Wie eine Reise mutet auch das Konzert an, so entsteht der Eindruck, dass man fortgetragen wird, die Songs mit ihren Geschichten eine Lebendigkeit entfalten die sich vor dem inneren Auge ausbreitet und so jegliches Gefühl für Raum und Zeit verlorengeht. Es war nicht geplant diesen Konzertbericht zu verfassen, so entschuldigen Sie bitte, dass es nur ein Foto von mir von dem Konzert gibt, das auch noch entstand bevor es überhaupt losgegangen ist.

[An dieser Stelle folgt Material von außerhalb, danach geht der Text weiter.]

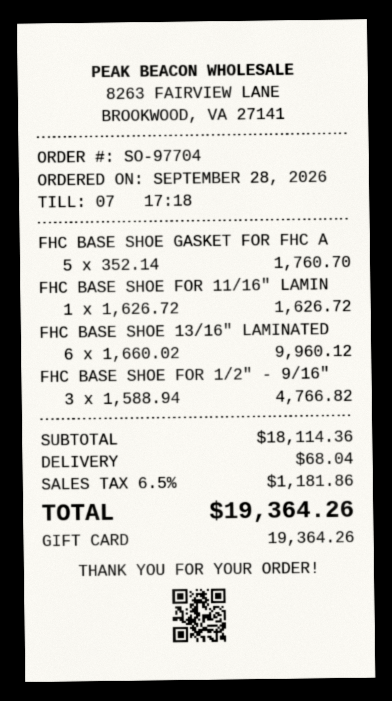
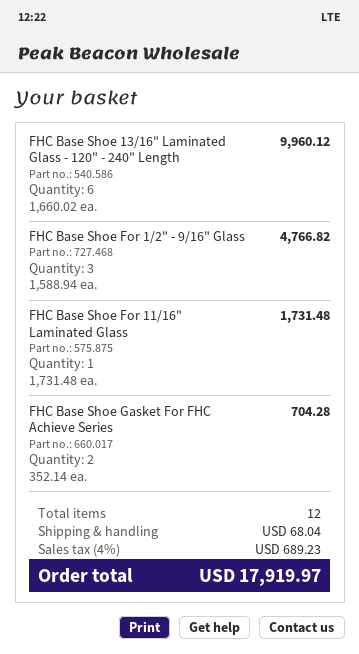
FHC BASE SHOE GASKET FOR FHC A: 5 x 352.14 = 1760.70 -> 2 x 352.14 = 704.28
FHC BASE SHOE FOR 11/16" LAMIN: 1 x 1626.72 = 1626.72 -> 1 x 1731.48 = 1731.48
tax: 6.5% = 1181.86 -> 4% = 689.23
total: 19364.26 -> 17919.97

Ich wäre ohnehin nicht in der Lage gewesen das Erlebnis durch das betätigen einer Kamera schmälern zu wollen. Das Konzert in Dresden wurde von einem eifrigen Filmer mitgeschnitten und kann auf YouTube einen Eindruck John Southworth’s magischer Songschreiberkunst vermitteln. Vielen Dank für diesen großartigen Abend, ich verbeuge mich.